Importance of rehabilitation
- Rehabilitation is important. Should be aiming for a rehabilitative approach rather than the adversarial approach that monitoring bodies sometimes face.
Keep the system simple
- Need to simplify the current system using insights from the past. The current system is too complicated, do not want to just add another mechanism onto the existing monitoring bodies.
- Use insights to simplify highly complex system. Survivor led system simplification being informed by pain points of the past.
- Too many monitors. Not sure what they do. One monitor. Keep it simple.
Transformational change is needed
- Need to break the system to rebuild the system. Cannot lose the emotion driving this change.
- Break the system to rebuild system. Already know what has and hasn’t worked – need to see where it lands in the landscape. Inquiry to be brave to remove what isn’t working. Solutions are in communities. Support getting with MPs and legislators to get on board to look at.
- Whānau and marae need to be taking the reins. This is about whakaora and whakamana. About the restoration of mana. Must be mana enhancing.
- Broader – lift to transformational change. Think as big as possible. Carrot and stick (independent monitoring and safety of child by expectations of entity). Carrot is transformational change using insights. Innovative programmes to solutions for problems that have been identified.
- Abuse was normalised by some communities. How do you motivate and drive change when it is entrenched in some communities? Need to be willing to have hard conversations on things that are not right in communities. To be community-led, not government-led.
- Should consider having iwi/Māori running any new mechanism/system.
- Royal Commission and government must be focused on transformational change of the abuse in care system, it is broken and requires transformation not just changes around the edges. Need transformation now.
- Officials don't recognise the scale of the problem of ongoing abuse.
- Internal complaints processes not working for those in care.
- Need for adequate resources to be given to survivors and communities to empower them to deal with abuse in care and to restore their mana, whakapapa, identity.
Acknowledge grey areas
- Under Oranga Tamariki’s current legislation, they can ‘contract out’ many of their responsibilities. Need to consider what this means in terms of monitoring.
- Need to work out how the mechanism could cover the grey areas that are tricky to monitor. For instance, how will it monitor faith-based institutions? How will it ensure adequate oversight of foster care situations? How will it monitor situations where it’s a service provider?
- Understandably focus is on monitoring on those in care of Oranga Tamariki, but there are a lot of children and young people in situations where Oranga Tamariki have contracted out their responsibilities.

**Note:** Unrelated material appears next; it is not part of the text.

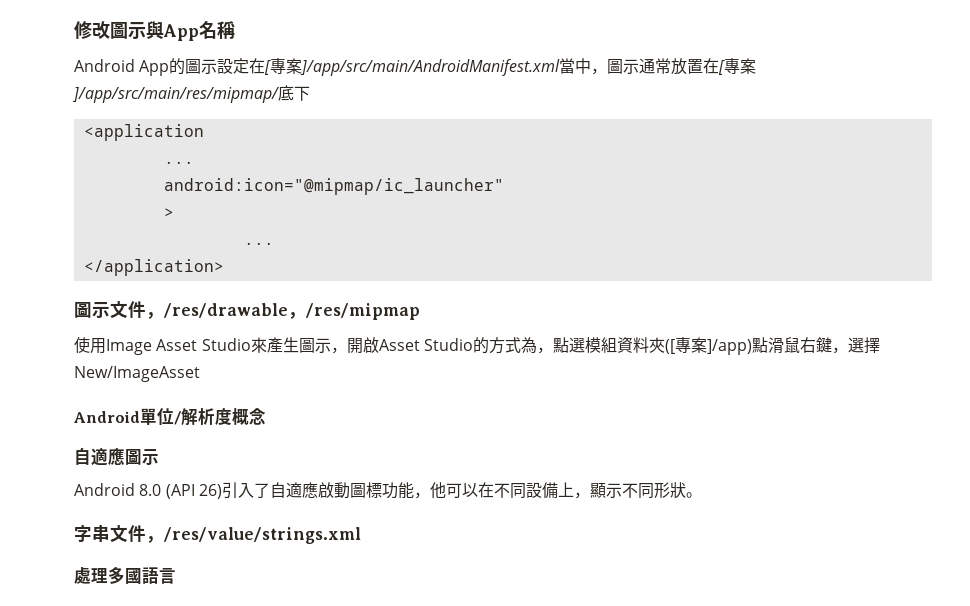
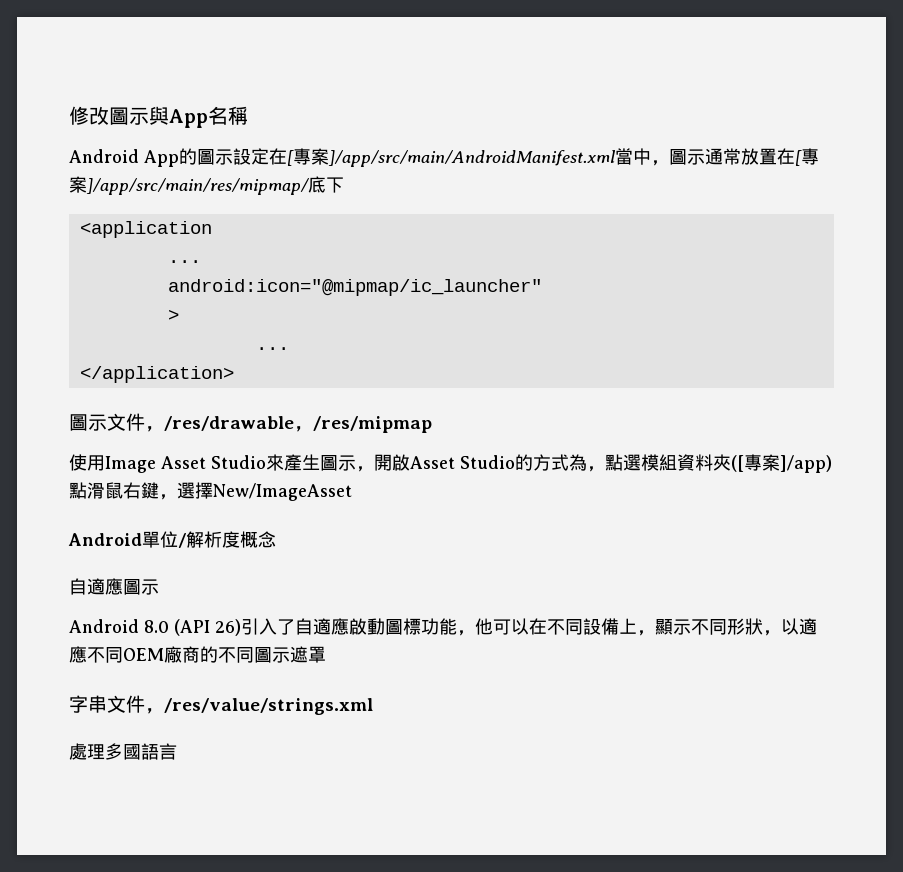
[685,492,702,498] 。 -> [763,618,817,636] [69,646,326,663] ，以適應不同OEM廠商的不同圖示遮罩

Really important to look at all those broad areas. Thinking about monitoring inclusively, what does that mean for how vulnerable adults in the care of others is monitored? What does it mean for faith-based institutions?
- Oranga Tamariki reaches out to foster care, whāngai children, which is one removed. Commission has heard about the extent of abuse in foster care. Those children who are formally in state care under Oranga Tamariki have also seen negligence of health and education services. Focus needs to be more than what Oranga Tamariki did or didn’t do. Need to extend to education and health failings and justice services.
- Not just crimes by individuals but institutional crimes. Government has chosen to delegate to institutions, service providers and organisations the care of state wards. All these situations must be within scope of any new monitoring entity.
- Agreed that Inquiry staff would draft the notes from this wānanga and send to participants for comments/feedback.
- Noted that a summary of the notes is likely to be made public by the Royal Commission.
- Agreed that the roopu would like to continue the discussion and hui again. Inquiry staff to arrange.